▶ **EXERCISE GOAL**
All of the records below are to be given again word for word, with the pictures removed.
····················
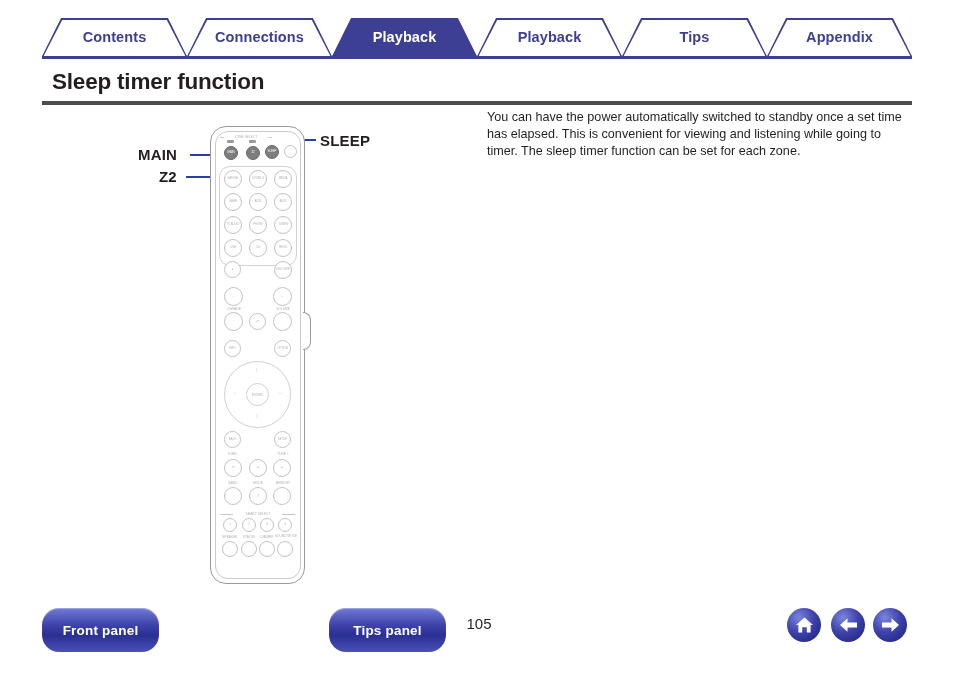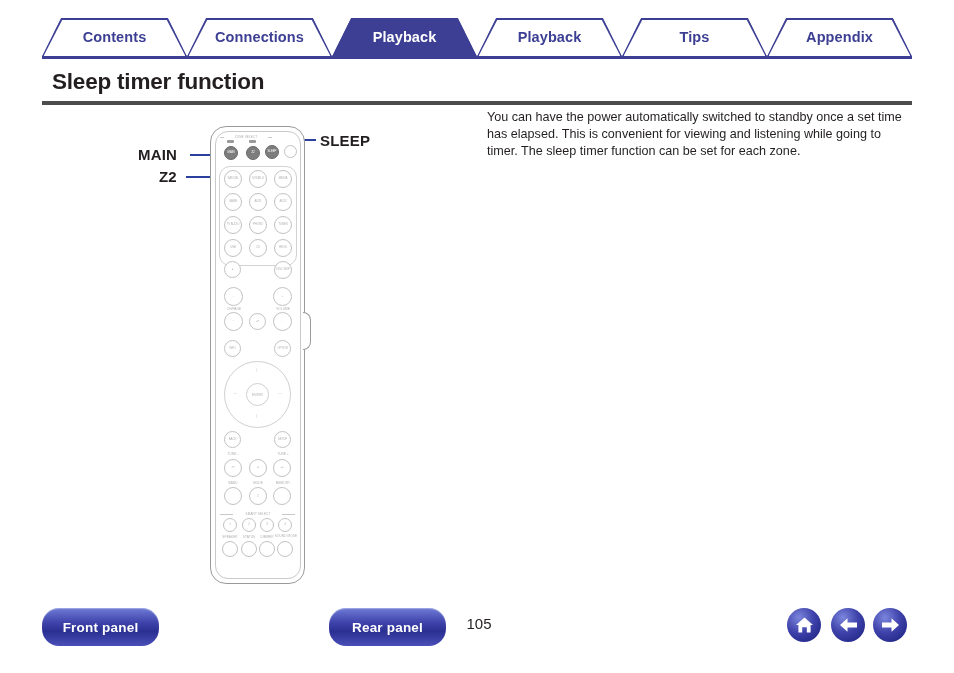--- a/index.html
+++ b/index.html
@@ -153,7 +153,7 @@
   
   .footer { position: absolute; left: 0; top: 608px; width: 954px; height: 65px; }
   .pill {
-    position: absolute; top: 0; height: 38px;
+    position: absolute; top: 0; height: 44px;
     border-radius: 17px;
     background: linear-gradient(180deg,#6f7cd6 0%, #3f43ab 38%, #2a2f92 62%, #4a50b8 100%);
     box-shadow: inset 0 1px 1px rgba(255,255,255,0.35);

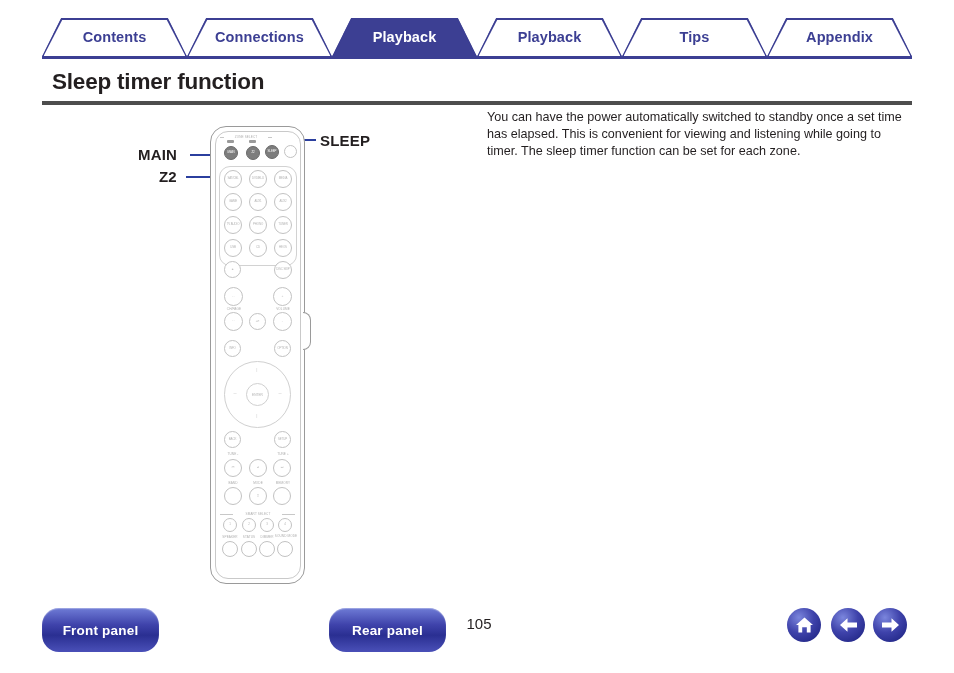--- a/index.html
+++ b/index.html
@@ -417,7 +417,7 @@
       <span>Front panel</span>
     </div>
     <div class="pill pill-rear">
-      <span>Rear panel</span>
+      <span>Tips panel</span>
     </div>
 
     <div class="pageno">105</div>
····················
▶ **SOLUTION BELOW**
--- a/index.html
+++ b/index.html
@@ -153,7 +153,7 @@
   
   .footer { position: absolute; left: 0; top: 608px; width: 954px; height: 65px; }
   .pill {
-    position: absolute; top: 0; height: 38px;
+    position: absolute; top: 0; height: 44px;
     border-radius: 17px;
     background: linear-gradient(180deg,#6f7cd6 0%, #3f43ab 38%, #2a2f92 62%, #4a50b8 100%);
     box-shadow: inset 0 1px 1px rgba(255,255,255,0.35);

--- a/index.html
+++ b/index.html
@@ -417,7 +417,7 @@
       <span>Front panel</span>
     </div>
     <div class="pill pill-rear">
-      <span>Rear panel</span>
+      <span>Tips panel</span>
     </div>
 
     <div class="pageno">105</div>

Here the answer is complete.